C’est en surprise, plus d’une semaine avant la sortie «annoncée» (il ne s’agissait toutefois que d’une rumeur), que les Australiens de King Gizzard & The Lizard Wizard ont lancé leur troisième album de l’année, Sketches of Brunswick East. Né d’une collaboration avec l’excellent projet angelin Mild High Club, ce nouvel opus amène les lézards bien loin des sonorités presque métal employées sur leur dernière offre, Murder of The Universe. Flottant dans des eaux à la fois teintées de psych-rock, de musique lounge des 60s et de jazz inventif, le 13 titres fait preuve d’une fougue compositionnelle rare. Le groupe utilisant encore une fois la technique classique du leitmotiv pour tisser une toile narrative autour de l’album, il décline la pièce Sketches of Brunswick East en trois parties ponctuant l’album tout au long de l’écoute, comme une virgule menant au prochain point d’intérêt.
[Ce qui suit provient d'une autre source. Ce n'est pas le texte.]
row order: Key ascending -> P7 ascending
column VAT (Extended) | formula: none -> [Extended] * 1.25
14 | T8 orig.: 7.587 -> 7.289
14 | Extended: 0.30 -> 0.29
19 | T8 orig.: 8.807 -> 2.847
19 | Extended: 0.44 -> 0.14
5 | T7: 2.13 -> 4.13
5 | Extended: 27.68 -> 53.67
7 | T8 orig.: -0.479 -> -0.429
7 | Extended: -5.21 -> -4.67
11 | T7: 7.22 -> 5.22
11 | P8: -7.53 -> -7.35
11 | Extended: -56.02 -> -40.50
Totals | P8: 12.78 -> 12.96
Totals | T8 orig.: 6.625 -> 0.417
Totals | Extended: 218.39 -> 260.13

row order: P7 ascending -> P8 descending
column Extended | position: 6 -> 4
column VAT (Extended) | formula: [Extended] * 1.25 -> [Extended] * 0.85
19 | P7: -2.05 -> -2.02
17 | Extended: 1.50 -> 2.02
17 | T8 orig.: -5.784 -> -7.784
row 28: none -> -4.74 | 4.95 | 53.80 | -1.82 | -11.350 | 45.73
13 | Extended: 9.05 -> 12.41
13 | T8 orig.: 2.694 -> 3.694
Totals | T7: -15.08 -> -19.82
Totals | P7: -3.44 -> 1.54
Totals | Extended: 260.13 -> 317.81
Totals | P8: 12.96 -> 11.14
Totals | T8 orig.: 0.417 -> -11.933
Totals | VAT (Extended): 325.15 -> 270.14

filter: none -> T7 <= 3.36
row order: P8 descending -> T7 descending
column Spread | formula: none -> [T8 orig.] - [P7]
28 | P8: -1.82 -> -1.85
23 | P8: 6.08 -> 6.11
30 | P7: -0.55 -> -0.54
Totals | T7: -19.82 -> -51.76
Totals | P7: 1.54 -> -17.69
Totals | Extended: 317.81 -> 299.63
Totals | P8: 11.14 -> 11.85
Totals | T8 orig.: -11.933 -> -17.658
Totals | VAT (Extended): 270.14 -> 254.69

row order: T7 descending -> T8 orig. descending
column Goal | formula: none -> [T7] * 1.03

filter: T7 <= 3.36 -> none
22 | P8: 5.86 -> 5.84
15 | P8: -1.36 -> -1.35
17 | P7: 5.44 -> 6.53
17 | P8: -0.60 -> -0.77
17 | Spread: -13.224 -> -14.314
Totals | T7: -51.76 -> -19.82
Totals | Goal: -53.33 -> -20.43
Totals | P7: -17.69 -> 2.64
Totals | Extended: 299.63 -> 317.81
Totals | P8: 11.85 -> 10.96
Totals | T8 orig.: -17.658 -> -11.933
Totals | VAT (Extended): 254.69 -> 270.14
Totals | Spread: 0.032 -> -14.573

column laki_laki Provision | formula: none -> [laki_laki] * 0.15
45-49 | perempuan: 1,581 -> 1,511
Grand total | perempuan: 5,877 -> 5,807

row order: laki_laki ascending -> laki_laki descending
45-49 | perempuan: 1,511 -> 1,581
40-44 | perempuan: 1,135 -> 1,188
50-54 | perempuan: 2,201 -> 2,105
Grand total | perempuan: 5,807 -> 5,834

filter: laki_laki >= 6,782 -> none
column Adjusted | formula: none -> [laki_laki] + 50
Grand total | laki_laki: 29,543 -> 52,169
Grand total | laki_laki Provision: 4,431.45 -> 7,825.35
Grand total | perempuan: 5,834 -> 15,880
La basse joue un rôle prédominant tout au long de l’opus, donnant le pouls aux nombreuses valses jazzy qui y sont contenues. Avec une sonorité résolument rétro, où l’attaque prédomine, Lucas Skinner brille sur Sketches, se posant comme fondation sur laquelle les autres instruments peuvent tracer leurs fioritures. Parlant de l’instrumentation, on accueille à bras ouverts la flute traversière, qui n’a pas été aussi bien utilisée dans la musique populaire depuis les premiers Genesis ou King Crimson. Sketches n’est d’ailleurs pas sans saveurs progressives. On peut y sentir des influences rappelant à la fois les premiers albums satiriques de Zappa ainsi que des petites notes de l’excellent California de Mr. Bungle.
Dans Tezeta, qui s’ouvre sur des sonorités presque gypsy, on dénote des progressions harmoniques extrêmement influencées par le jazz de Mulatu Astatke, tout particulièrement au moment du workaround délicieux porté par une mélodie sinueuse au clavier. Mais bien que King Gizzard emploie de nombreuses couleurs du passé tout au long de Sketches, l’innovation y a également sa place. Sur cette même piste, on peut soulever l’utilisation d’une décélération et d’une accélération de la bobine au complet pour moduler à une autre tonalité, technique qui revient à quelques moments au travers de l’album. Les musiciens n’ont également pas mis de côté leurs expérimentations microtonales amorcées sur les opus antérieurs, comme en fait foi l’ouverture à The Book, un autre sommet de cet excellent album qui emploie un Farfisa modifié pour nous décaper le comfort tonal occidental.
Au final, King Gizzard & The Lizard Wizard livre avec ce troisième album sur 5 (!) promis cette année une pause appréciable à leurs dernières sorties plus agressives, mais sans toutefois s’essouffler. Utilisant à la fois des méthodes de composition empruntées à la musique de la renaissance et d’autres au bon vieux psych-rock et au jazz, la formation prouve qu’elle peut toucher à tout sans se brûler, et on a hâte de voir ce qu’elle nous réserve pour la suite.